Es interesante analizar algunos de los elementos de este amplio documento, que se caracteriza por contar con información adecuada y análisis pertinente.

En primer lugar, el documento reconoce que la economía peruana se encuentra actualmente en "una fase de recuperación". En efecto, durante el humalato, a pesar de las declaraciones de sus voceros, se produjo un gradual estancamiento de la actividad económica, junto con una reducción de las inversiones. El país retrocedió en términos relativos, se paralizaron proyectos y la sensación de falta de rumbo en materia económica fue creciendo.

Los empresarios fueron recatados en señalar que el manejo económico no era el correcto y, sobre todo, que el uso y abuso de las políticas ambientales y del exceso de regulación podrían afectar las bases de las actividades productivas. En cambio, dirigentes políticos con experiencia de gobierno, en particular el presidente Alan García, fueron enfáticos y reiterativos en señalar que el gobierno de Humala perdía el rumbo. Lamentablemente, predicaron en el desierto.

En la actual coyuntura el Gobierno debe recuperar el tiempo perdido. Los resultados hasta ahora no son suficientes, pero es conveniente, para la salud de la República, otorgarle el beneficio de la duda a la administración y apoyarlo para que el país pueda avanzar más rápido.

En tal contexto, las proyecciones del Ministerio de Economía y Finanzas son optimistas. En efecto, según el MMM, "el PBI crecerá 2,8 % este año, se acelerará a 4,0 % en el 2018 y consolidará su crecimiento en torno a su potencial de 4,0 % en el 2019-2021, el que se buscará apuntalar hacia tasas de 5,0 %".

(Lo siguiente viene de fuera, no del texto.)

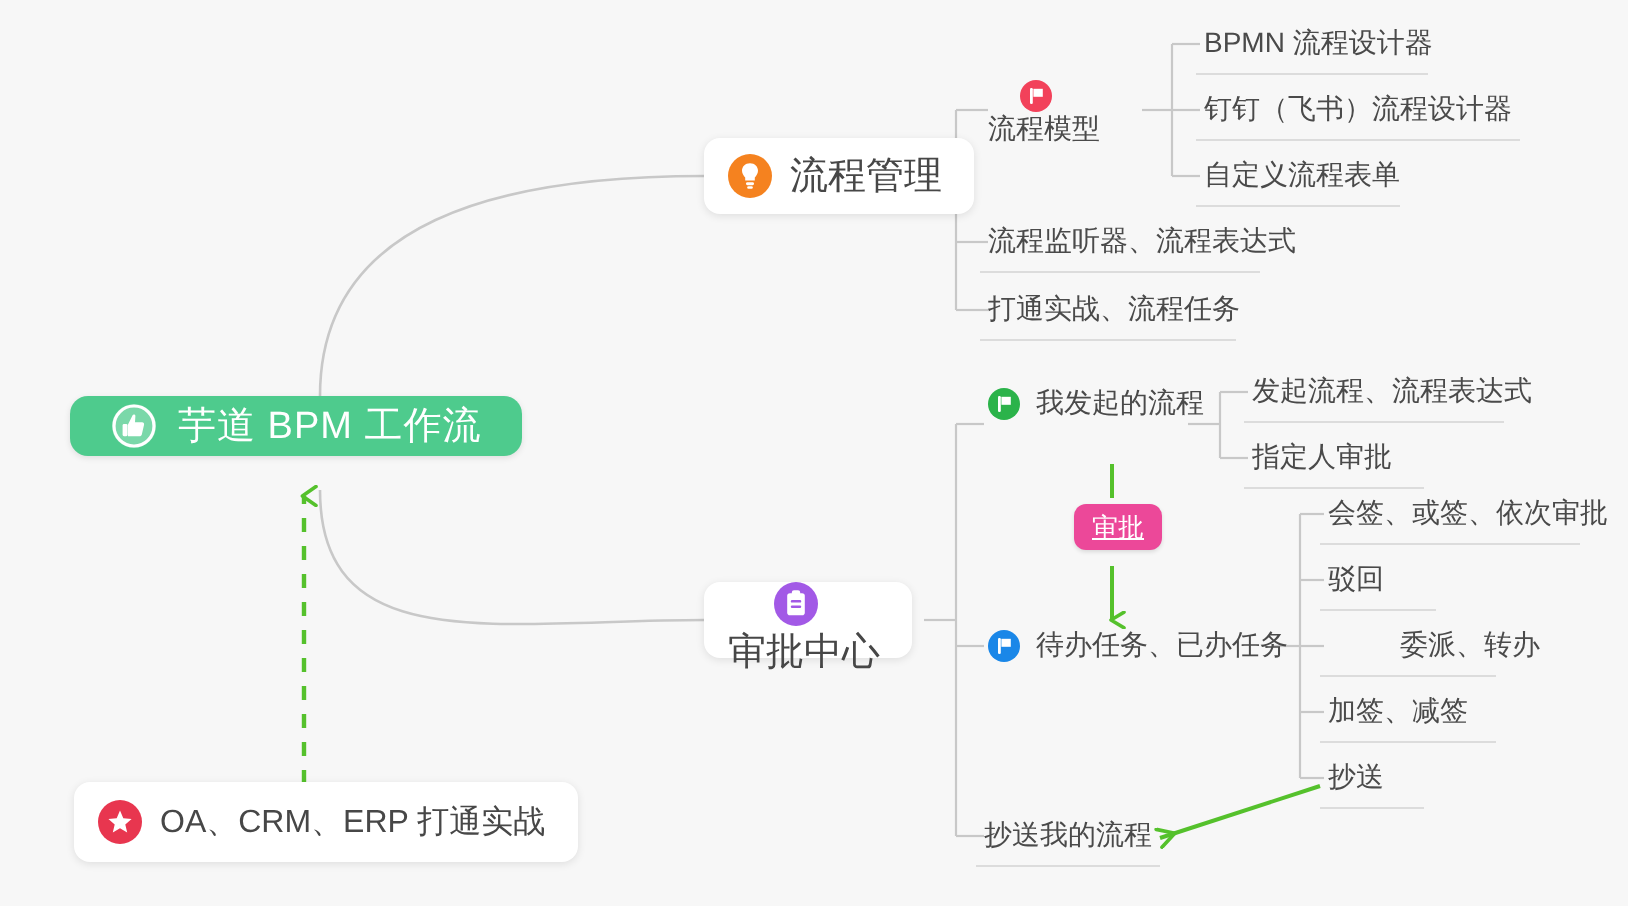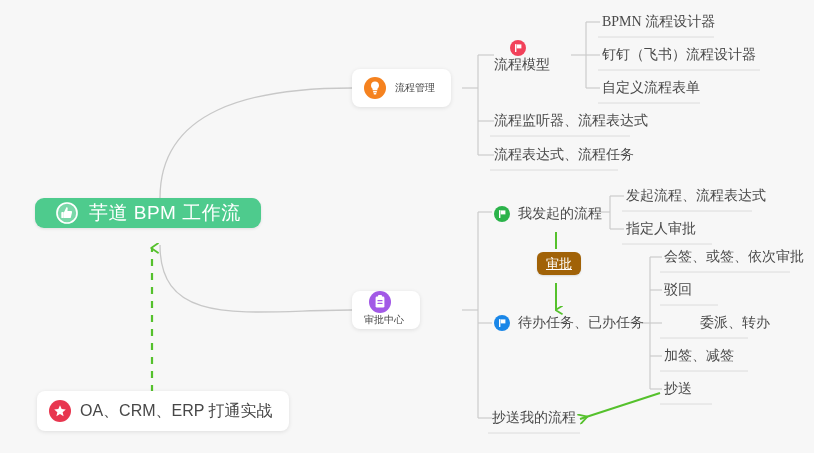--- a/index.html
+++ b/index.html
@@ -59,7 +59,6 @@
     font-size: 14px;
     height: 30px;
     padding: 0 4px;
-    font-family: Liberation Serif, serif;
   }
   .leaf.with-icon { padding-left: 2px; }
   .icon {

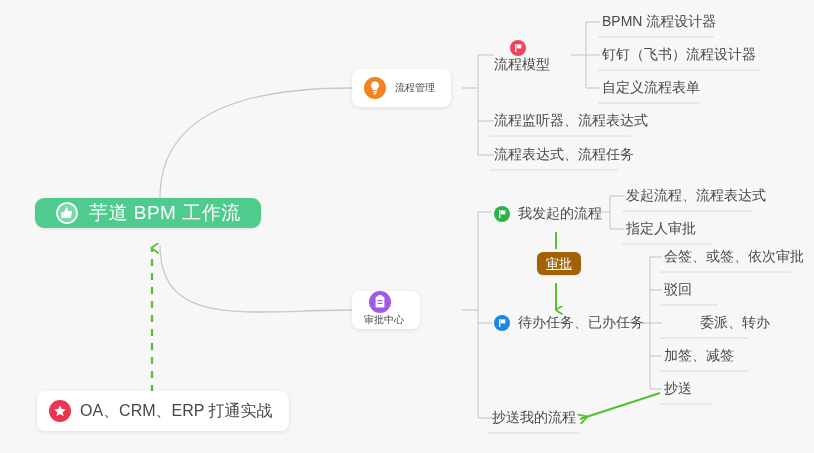--- a/index.html
+++ b/index.html
@@ -49,7 +49,7 @@
     padding: 0 16px 0 12px;
     height: 38px;
     color: #474747;
-    font-size: 10px;
+    font-size: 19px;
     box-shadow: 0 1px 4px rgba(0,0,0,0.10);
   }
   

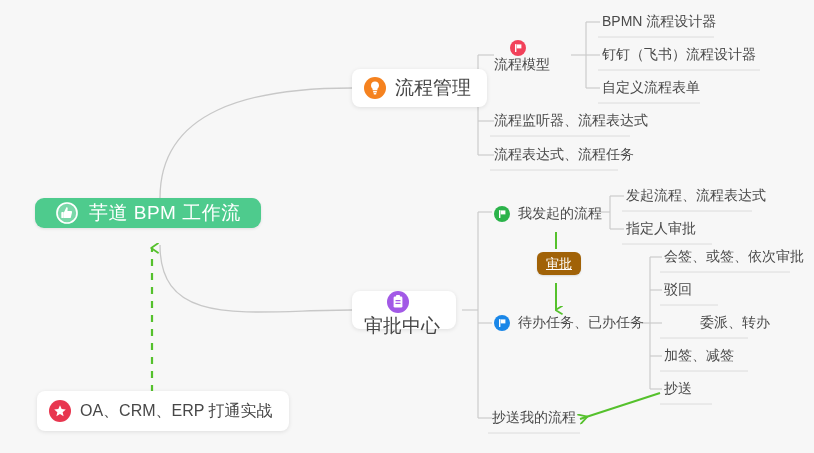--- a/index.html
+++ b/index.html
@@ -214,7 +214,7 @@
     <span>流程监听器、流程表达式</span>
   </div>
   <div class="node leaf" style="left:490px; top:140px;">
-    <span>流程表达式、流程任务</span>
+    <span>打通实战、流程任务</span>
   </div>
 
   <div class="node card" style="left:352px; top:291px;flex-direction:column;">

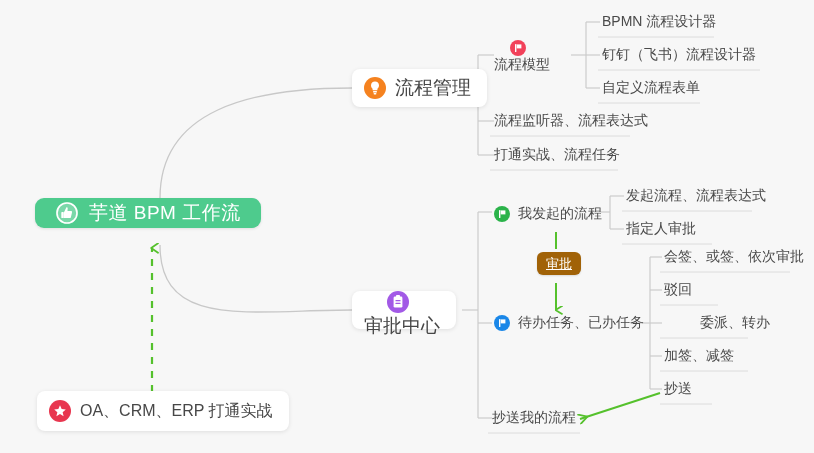--- a/index.html
+++ b/index.html
@@ -230,7 +230,7 @@
     <span>审批中心</span>
   </div>
 
-  <div class="node leaf with-icon" style="left:492px; top:199px;">
+  <div class="node leaf with-icon" style="left:492px; top:187px;">
     <span class="icon icon-sm">
       <svg viewBox="0 0 16 16" width="16" height="16">
         <circle cx="8" cy="8" r="8" fill="#2bb34a"></circle>

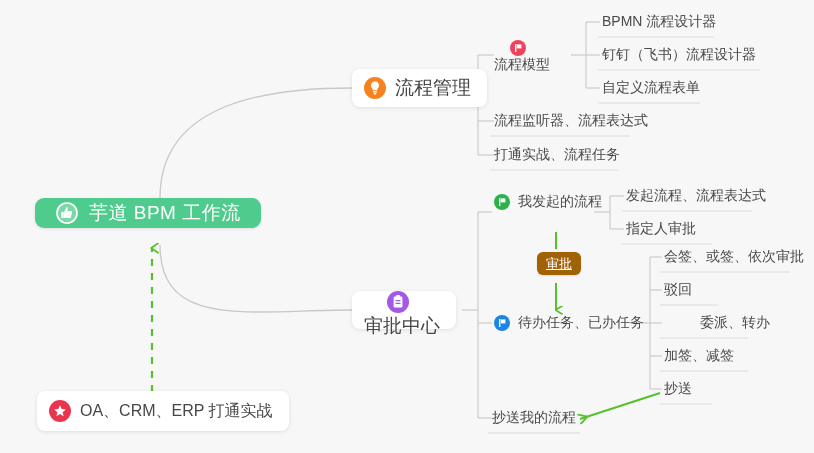--- a/index.html
+++ b/index.html
@@ -75,7 +75,7 @@
   
   .badge {
     position: absolute;
-    background: #a16207;
+    background: #ec4899;
     border-radius: 6px;
     color: #ffffff;
     font-size: 13px;

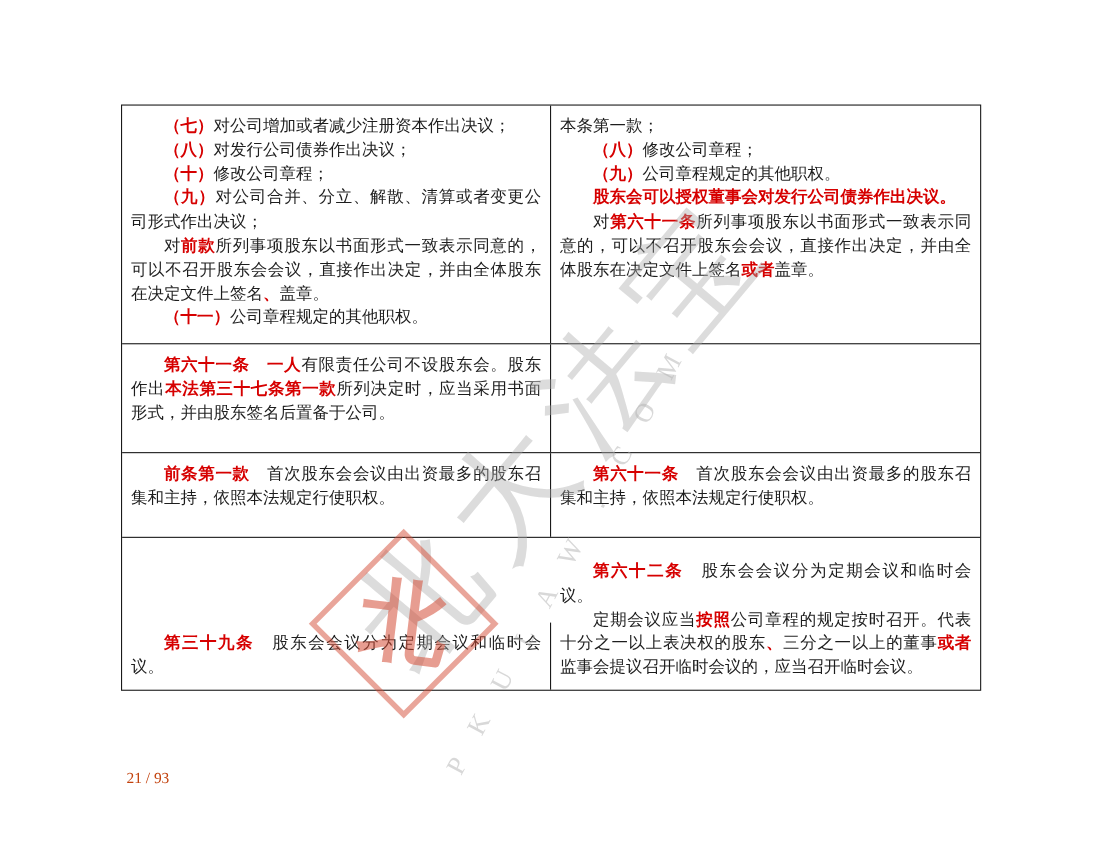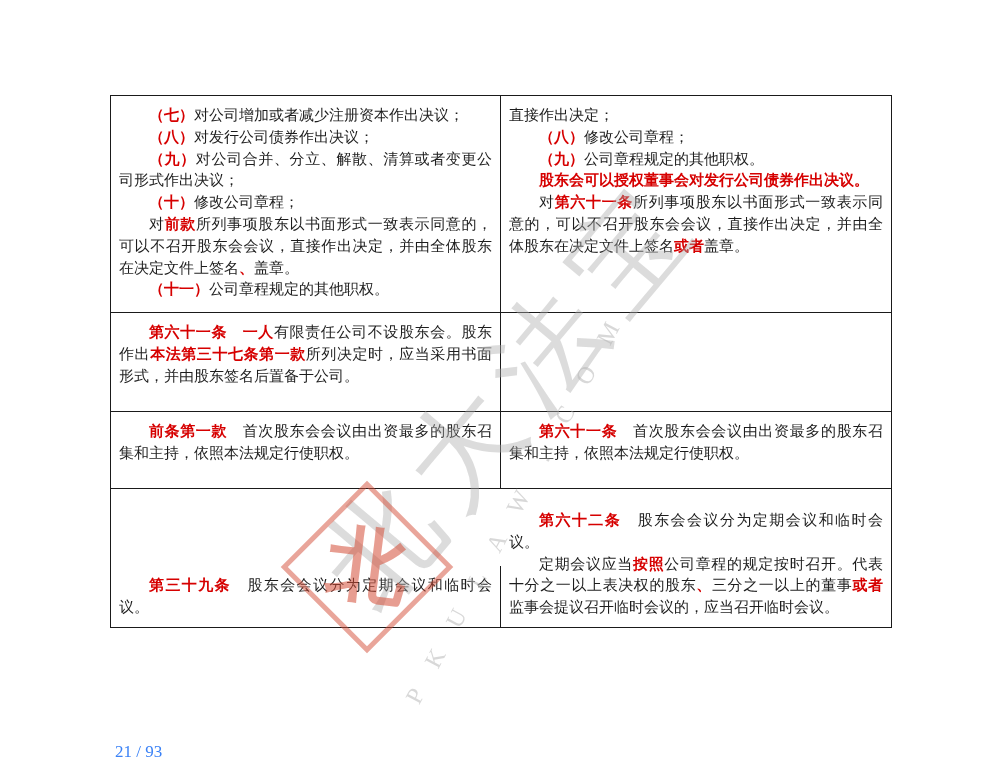--- a/index.html
+++ b/index.html
@@ -79,7 +79,7 @@
         <p class="para indent"><span class="run-r">（十一）</span><span class="run-n">公司章程规定的其他职权。</span></p>
       </div>
       <div class="tcell">
-        <p class="para"><span class="run-n">直接作出决定；</span></p>
+        <p class="para"><span class="run-n">本条第一款；</span></p>
         <p class="para indent"><span class="run-r">（八）</span><span class="run-n">修改公司章程；</span></p>
         <p class="para indent"><span class="run-r">（九）</span><span class="run-n">公司章程规定的其他职权。</span></p>
         <p class="para indent"><span class="run-r">股东会可以授权董事会对发行公司债券作出决议。</span></p>

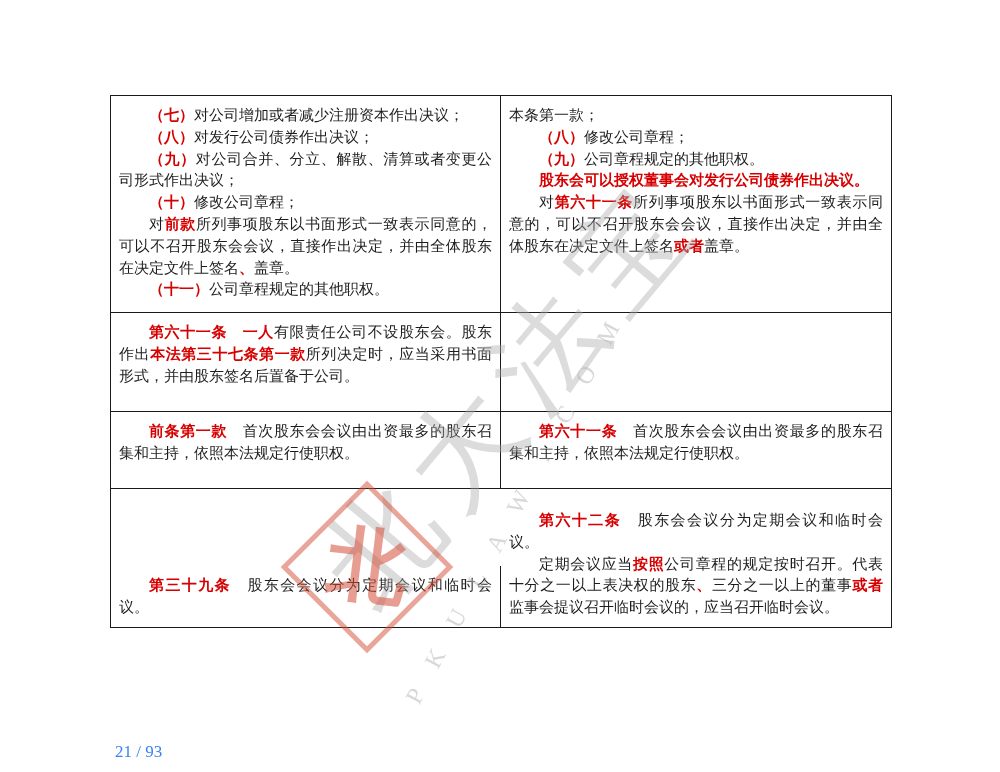--- a/index.html
+++ b/index.html
@@ -73,8 +73,8 @@
       <div class="tcell left">
         <p class="para indent"><span class="run-r">（七）</span><span class="run-n">对公司增加或者减少注册资本作出决议；</span></p>
         <p class="para indent"><span class="run-r">（八）</span><span class="run-n">对发行公司债券作出决议；</span></p>
+        <p class="para indent"><span class="run-r">（十）</span><span class="run-n">修改公司章程；</span></p>
         <p class="para indent"><span class="run-r">（九）</span><span class="run-n">对公司合并、分立、解散、清算或者变更公司形式作出决议；</span></p>
-        <p class="para indent"><span class="run-r">（十）</span><span class="run-n">修改公司章程；</span></p>
         <p class="para indent"><span class="run-n">对</span><span class="run-r">前款</span><span class="run-n">所列事项股东以书面形式一致表示同意的，可以不召开股东会会议，直接作出决定，并由全体股东在决定文件上签名</span><span class="run-r">、</span><span class="run-n">盖章。</span></p>
         <p class="para indent"><span class="run-r">（十一）</span><span class="run-n">公司章程规定的其他职权。</span></p>
       </div>

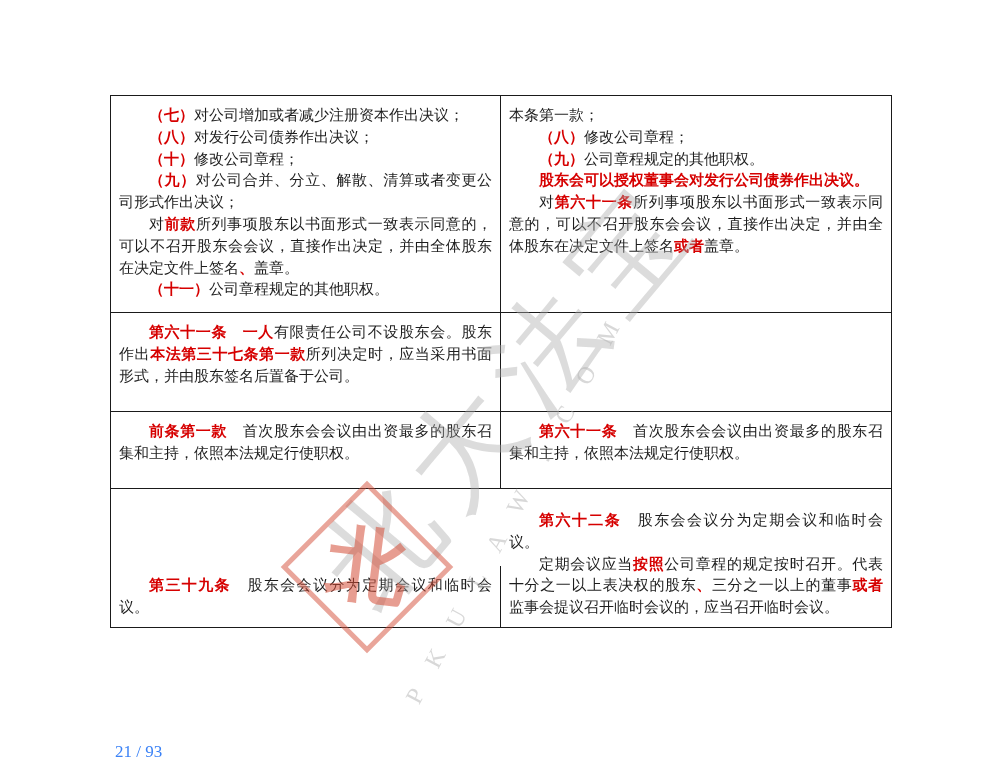--- a/index.html
+++ b/index.html
@@ -32,7 +32,7 @@
   .run-r{color:#d60000;font-weight:bold;}
   .footer-page{
     position:absolute;left:115px;top:701px;
-    font-size:17px;color:#3b82f6;z-index:1;margin-top:41px;
+    font-size:14px;color:#c2410c;z-index:1;
   }
   
   .wm{position:absolute;pointer-events:none;white-space:nowrap;z-index:2;}

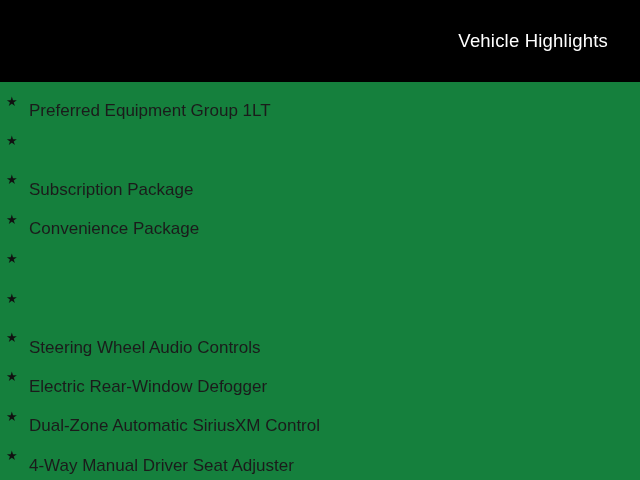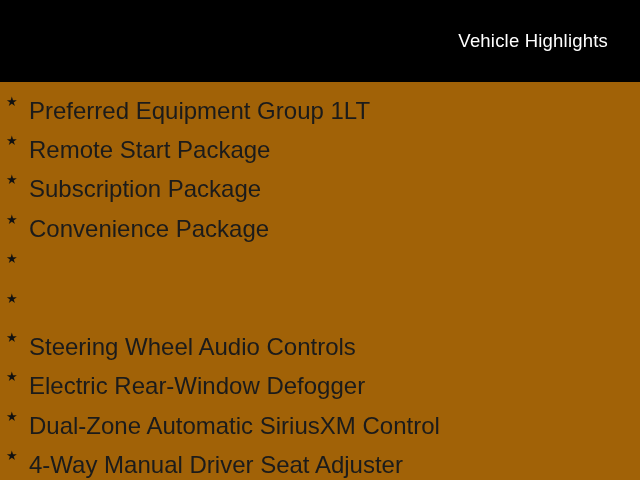--- a/index.html
+++ b/index.html
@@ -16,7 +16,7 @@
   .page {
     width: 640px;
     height: 480px;
-    background: #a16207;
+    background: #15803d;
     position: relative;
   }
   .topbar {

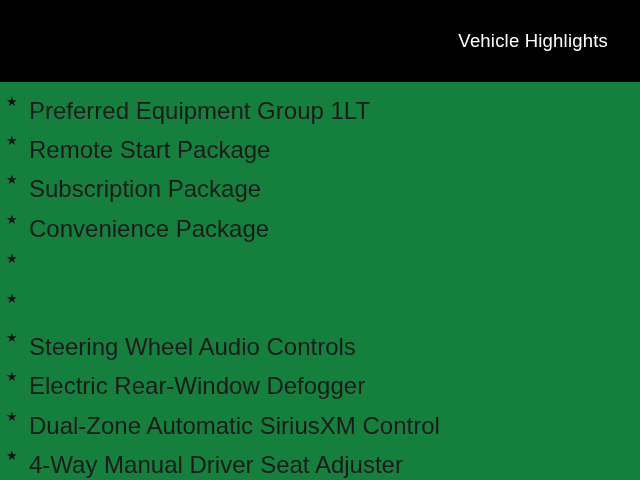--- a/index.html
+++ b/index.html
@@ -57,7 +57,7 @@
     top: -0.5px;
   }
   .label {
-    font-size: 24px;
+    font-size: 17px;
     line-height: 1;
     color: #1b1b1b;
     white-space: nowrap;

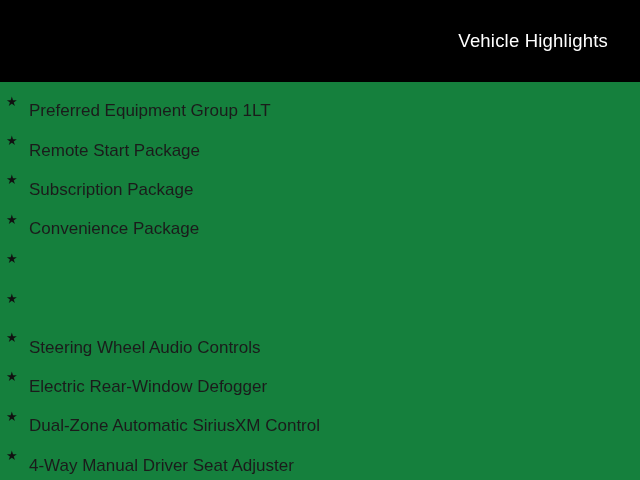--- a/index.html
+++ b/index.html
@@ -78,7 +78,6 @@
       </li>
       <li>
         <span class="star">★</span>
-        <span class="label" style="color: rgb(27, 27, 27);">Remote Start Package</span>
       </li>
       <li>
         <span class="star">★</span>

Considero que se pueden cumplir tales objetivos, en la medida en que se simplifiquen trámites administrativos, se consagre la estabilidad jurídica y, como consecuencia de lo anterior, se recupere y fortalezca la confianza del sector privado, cuyo aporte es más importante que el derivado de la inversión pública, bajo cualquiera de sus mecanismos, incluyendo las asociaciones público-privadas y las obras por impuestos.

En el MMM, el tema de la confianza empresarial no se asume como un problema. En otras palabras, se considera que no existe. Ello se deduce de la manera en la cual, en opinión de las autoridades del sector económico del país, se abordará la situación del retroceso heredado de la anterior administración. Según el Ministerio de Economía y Finanzas, en el periodo 2018-2021 los instrumentos serán "la implementación de una política macroeconómica contracíclica, la disipación de los choques adversos de inicios de año (2017) y un contexto internacional favorable". Nada sobre el entorno interno y la confianza de los pequeños y medianos empresarios, que mueven la economía y generan el mayor número de puestos de trabajo.

Esa omisión está complementada con criterios positivos en el MMM, que menciona la necesidad de "una mayor simplificación administrativa, mejora de la calidad regulatoria, fomento del empleo formal y competitivo y una mayor inversión en infraestructura".

Tales criterios son pasos en la dirección correcta, a condición de que se modifiquen conductas y comportamientos burocráticos en la mayor parte de las entidades del sector público nacional. La vigencia de medidas dictadas en la etapa del humalato constituye una pesada carga, todavía no superada plenamente. Además, permanecen en cargos de dirección personas heredadas del pasado, que ingresaron al servicio del Estado por razones políticas, y que se caracterizan por incapacidad técnica y vocación controlista.

El MMM tiene una apreciación realista sobre el comportamiento de la inversión privada. Estima, en tal sentido, que "crecerá 3,5 % en el 2018, debido al mayor impulso fiscal, que generará oportunidades de negocio".

Si bien es cierto resulta positivo que la inversión pública impulse las inversiones, es más importante que flujos nuevos de capital de riesgo, en sectores productivos, que no significan carga para el Estado y, por ende, para los contribuyentes, impulsen ese desarrollo. En todo caso, es positivo que se reconozca que ese "crecimiento se dará luego de cuatro años de contracción".